Il pulp? Lo si capisce con Aristotele (Mendelsohn dixit)

Siamo a cavallo dell’11 settembre. Cosa pensa dei romanzi che ne hanno parlato, da «Follie di Brooklyn» di Auster a «Molto forte incredibilmente vicino» di Safran Foer a «L’uomo che cade» di DeLillo? Cinque, sei, sette anni sono abbastanza per fare narrazione di questa tragedia?

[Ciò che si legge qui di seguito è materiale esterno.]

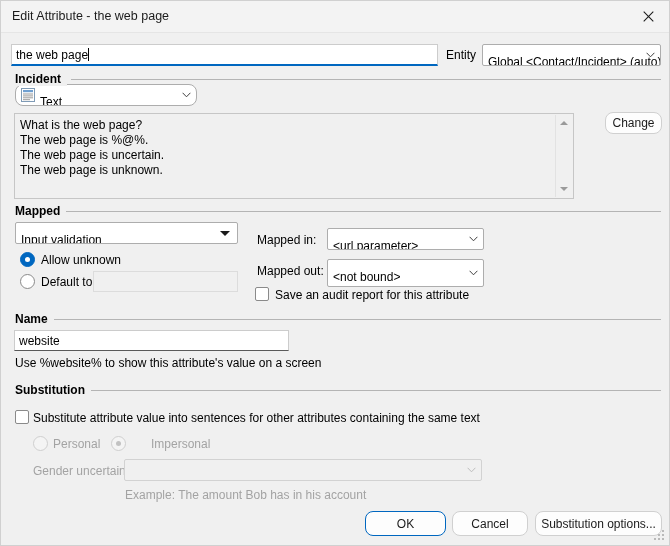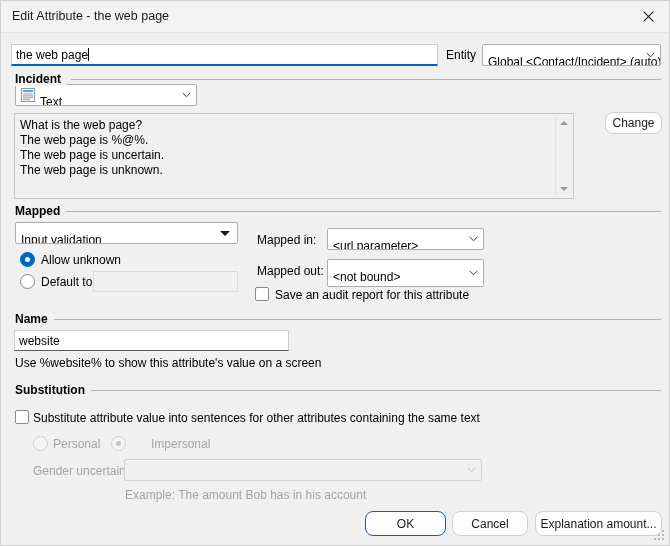"Text" .combo.with-icon { border-radius: none -> 8px }
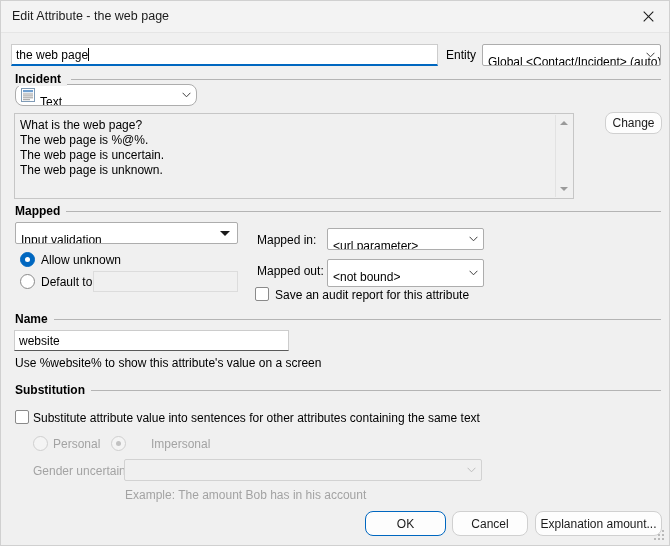"Explanation amount..." span { text: Explanation amount -> Substitution options }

«Eschilo ha scritto I persiani 8 anni dopo la sconfitta greca [NdR: ovviamente, vittoria, a Salamina]. Come spiego nelle pagine che dedico ai due film, United 93 di Greengrass e World Trade Center di Stone, ho visto coi miei occhi gli avvenimenti di quella mattina. Proprio scrivendo questo saggio mi sono reso conto che non sono pronto ad affrontare l’arte che se ne occupa. I sentimenti non me lo permettono. Ho scritto su quei due film perché lo ritenevo importante politicamente. Se tutto quello che questi cineasti sanno raccontarci è l’eroismo di cittadini e vigili del fuoco, non hanno capito niente. La domanda è: perché ci odiano tanto? Una questione di punto di vista, come Eschilo insegna.